On-premise Kubernetes cluster management using Rancher and Terraform

June 06, 2024

If you want to go directly to the code/source code you can check my GitHub repository. Otherwise, let's start to comment about Rancher, Vagrant, OpenTofu/Terraform!

Rancher

I usually like to understand a tool by asking questions such as: what is the problem that the tool is trying to solve? How the tool can solve this problem? So let's go directly to these questions:

The problem: Managing Kubernetes at scale is complex and a real challenge. You need to manage things such as multi-cluster, standardization, security/access, and deploy applications consistently across clusters.
What is Rancher?: Rancher is an open-source platform to simplify the deployment, management and operation of Kubernetes clusters (cloud, on-prem or hybrid). It makes it easier to solve the mentioned problem because:

It acts as a centralized tool for managing all clusters
You can use GUI and CLI
Cluster provisioning is all done by Rancher, which is perfect for on-premise clusters
Provides authentication and RBAC for access/permission control
Provides built-in monitoring and logging compatible with Prometheus and Grafana

and many more!

Basic Diagram: I'm a very visual person, so even simple diagrams help me visualize things.
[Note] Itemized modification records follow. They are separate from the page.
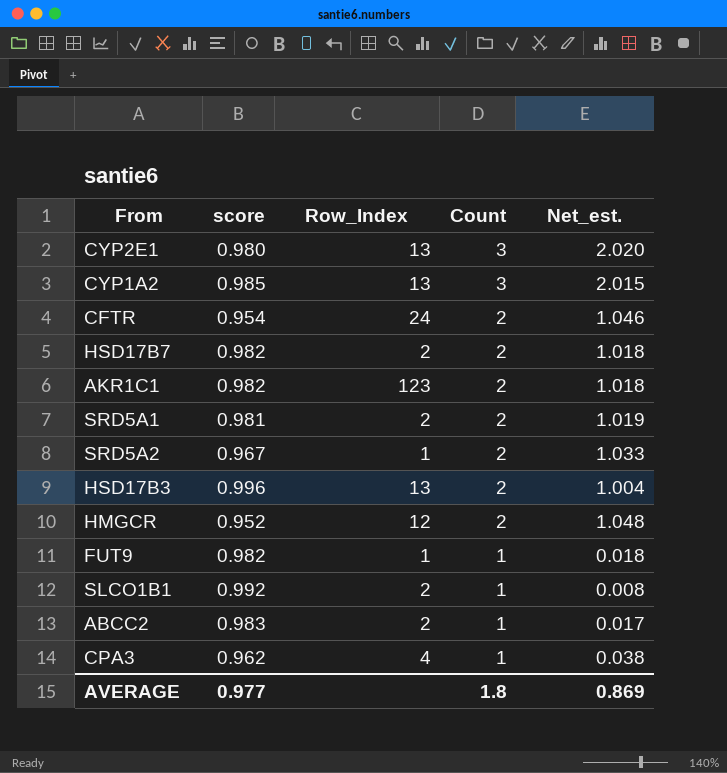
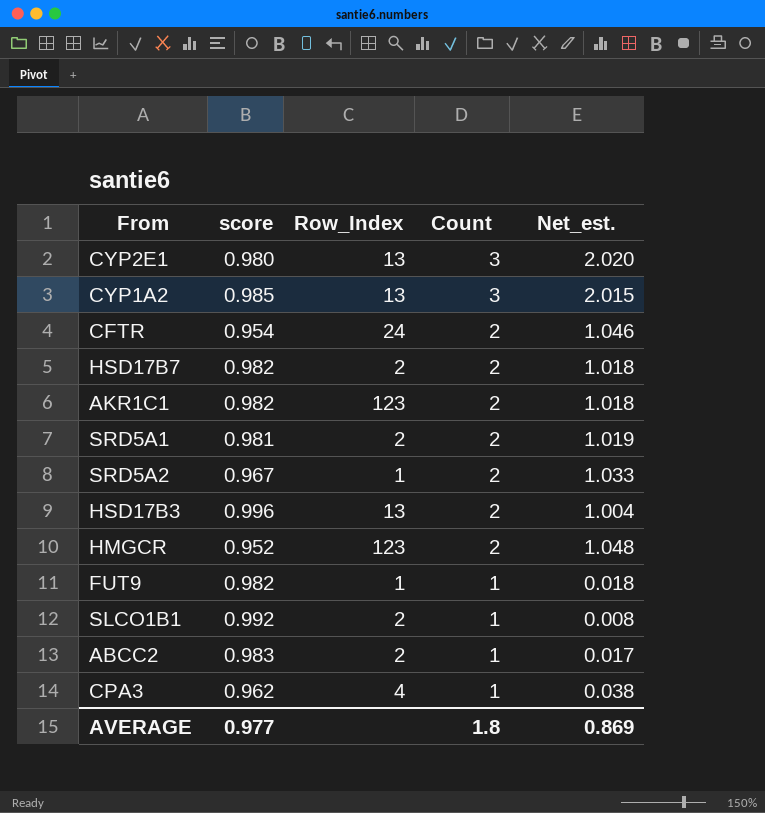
HMGCR | Row_Index: 12 -> 123

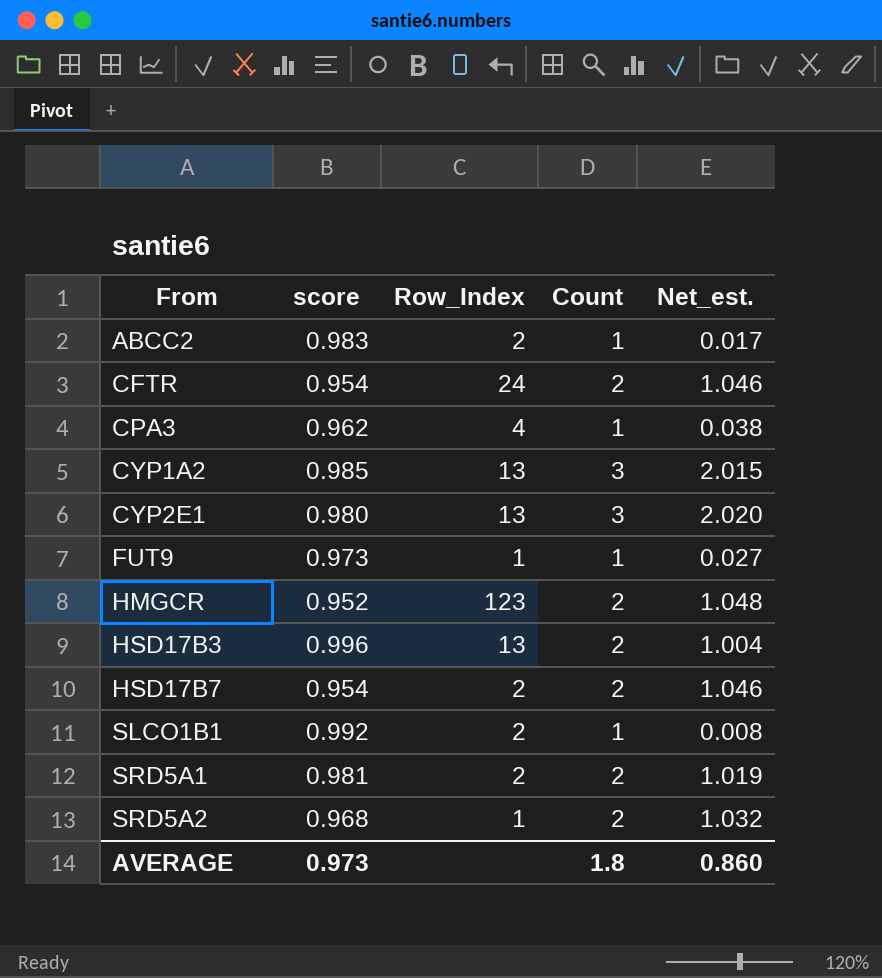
row order: Count descending -> From ascending
row AKR1C1: 0.982 | 123 | 2 | 1.018 -> none
FUT9 | score: 0.982 -> 0.973
FUT9 | Net_est.: 0.018 -> 0.027
HSD17B7 | score: 0.982 -> 0.954
HSD17B7 | Net_est.: 1.018 -> 1.046
SRD5A2 | score: 0.967 -> 0.968
SRD5A2 | Net_est.: 1.033 -> 1.032
AVERAGE | score: 0.977 -> 0.973
AVERAGE | Net_est.: 0.869 -> 0.860

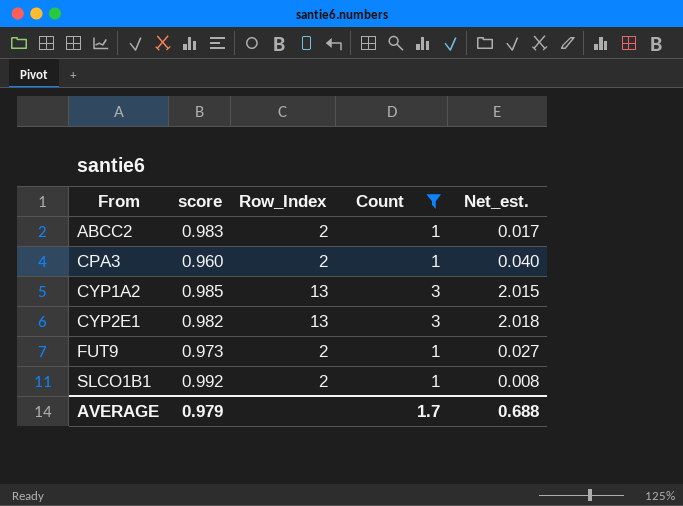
filter: none -> Count != 2
CPA3 | score: 0.962 -> 0.960
CPA3 | Row_Index: 4 -> 2
CPA3 | Net_est.: 0.038 -> 0.040
CYP2E1 | score: 0.980 -> 0.982
CYP2E1 | Net_est.: 2.020 -> 2.018
FUT9 | Row_Index: 1 -> 2
AVERAGE | score: 0.973 -> 0.979
AVERAGE | Count: 1.8 -> 1.7
AVERAGE | Net_est.: 0.860 -> 0.688

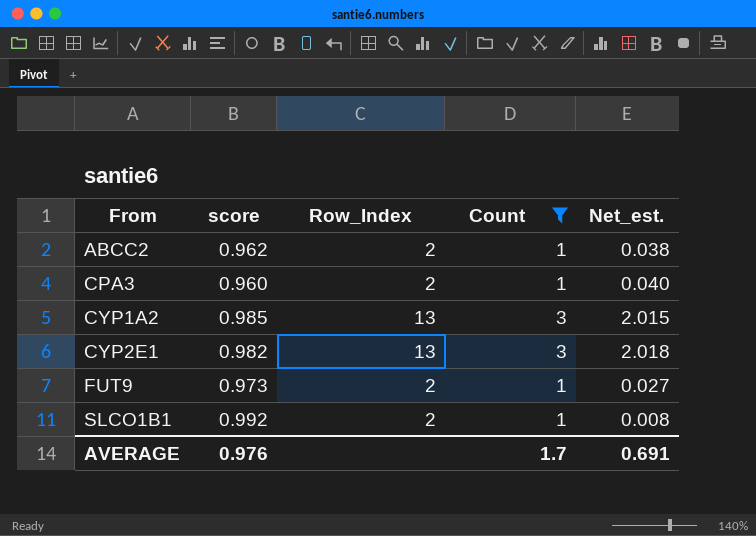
ABCC2 | score: 0.983 -> 0.962
ABCC2 | Net_est.: 0.017 -> 0.038
AVERAGE | score: 0.979 -> 0.976
AVERAGE | Net_est.: 0.688 -> 0.691

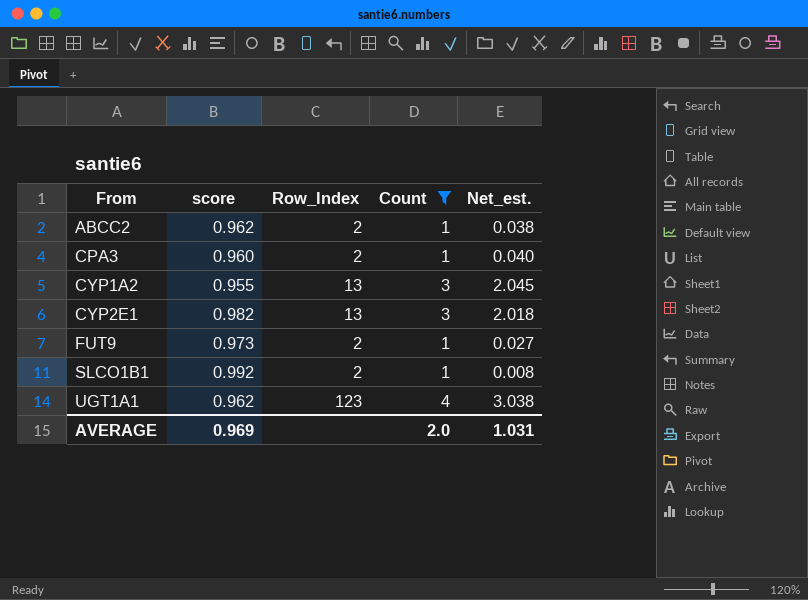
CYP1A2 | score: 0.985 -> 0.955
CYP1A2 | Net_est.: 2.015 -> 2.045
row UGT1A1: none -> 0.962 | 123 | 4 | 3.038
AVERAGE | score: 0.976 -> 0.969
AVERAGE | Count: 1.7 -> 2.0
AVERAGE | Net_est.: 0.691 -> 1.031

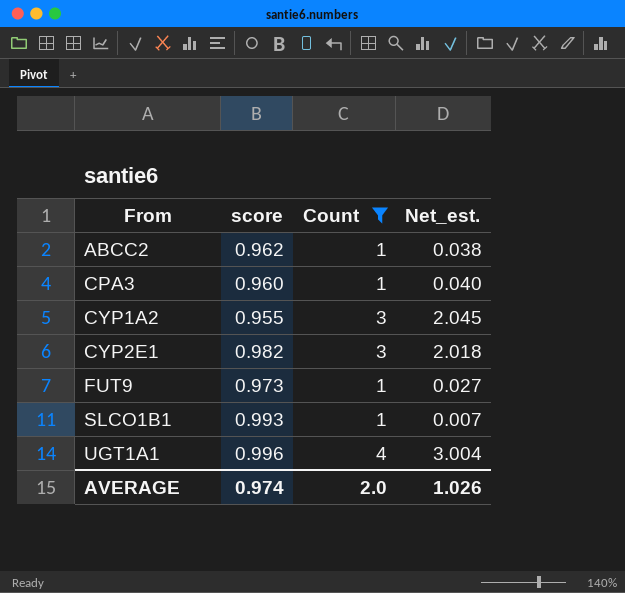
column Row_Index | position: 3 -> none
SLCO1B1 | score: 0.992 -> 0.993
SLCO1B1 | Net_est.: 0.008 -> 0.007
UGT1A1 | score: 0.962 -> 0.996
UGT1A1 | Net_est.: 3.038 -> 3.004
AVERAGE | score: 0.969 -> 0.974
AVERAGE | Net_est.: 1.031 -> 1.026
Deployment and Installation

Rancher can be deployed in several cloud providers (AWS, GCP, Azure, Linode, DigitalOcean...) or bare metal. You can use your preferred IaC tool (such as Terraform, Pulumi or even Ansible) to configure and deploy the environment that will have Rancher installed. In this blog post, I will use a virtual machine, provisioned via Vagrant, that will deploy Rancher using Terraform. It doesn't matter the deployment method you are going to use, you just need to make sure that Rancher can reach (network) the Kubernetes cluster that it's going to provision/manage.

Rancher can be installed in several different ways. There is no right or wrong, each one has pros and cons when compared to other methods. Let's check a few ways of doing that:

Multi-cluster: For the production environment you NEED high availability, so you should set up at least three (3) nodes when using RKE and two (2) nodes when using K3s (don't freak out about RKE or K3s, I will comment about them soon!). Using Helm as a Kubernetes Package Manager makes your life easier to install Rancher on multiple nodes on the management Kubernetes cluster that will have Rancher installed.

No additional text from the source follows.